Gypsum Roof Construction and Hazards
Gypsum roof decks, also known as lightweight concrete roofs, can be constructed of precast gypsum planks or poured in place, which is very common on older warehouses in Miami-Dade County, Florida. Gypsum planks rest on the flanges of “bulb tee” sub purlins, which run perpendicular to the beams or bar joists that support them. “Bulb tees” are, in a sense, similar to the inverted “T”s that support the panels of a hanging ceiling. Bulb tees get their name based on the fact that the tip of their web, the vertical portion, is slightly flared, resembling the shape of a light bulb.
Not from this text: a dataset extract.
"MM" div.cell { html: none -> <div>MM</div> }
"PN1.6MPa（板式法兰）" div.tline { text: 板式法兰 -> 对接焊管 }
There are two types of poured gypsum roofs: One is gypsum poured on top of a corrugated metal deck, similar to Q-decking floors. In photo 1, a hole cut in a cold storage warehouse exposes a corrugated metal deck, a layer of poured gypsum, rigid foam insulation, and a built-up roof covering. The second type of poured gypsum roof is the type found on the fire building; it is constructed by placing panels of gypsum board on the flanges of bulb tees. The plasterboard is then covered with two to five inches of lightweight gypsum cement, which is pumped over a grid of steel wire reinforcement. In photo 2, a cut section of a poured gypsum roof reveals a bottom layer of gypsum board, poured gypsum, and several layers of built-up roof covering. The cut section also exposes a bulb tee supported by a steel bar joist.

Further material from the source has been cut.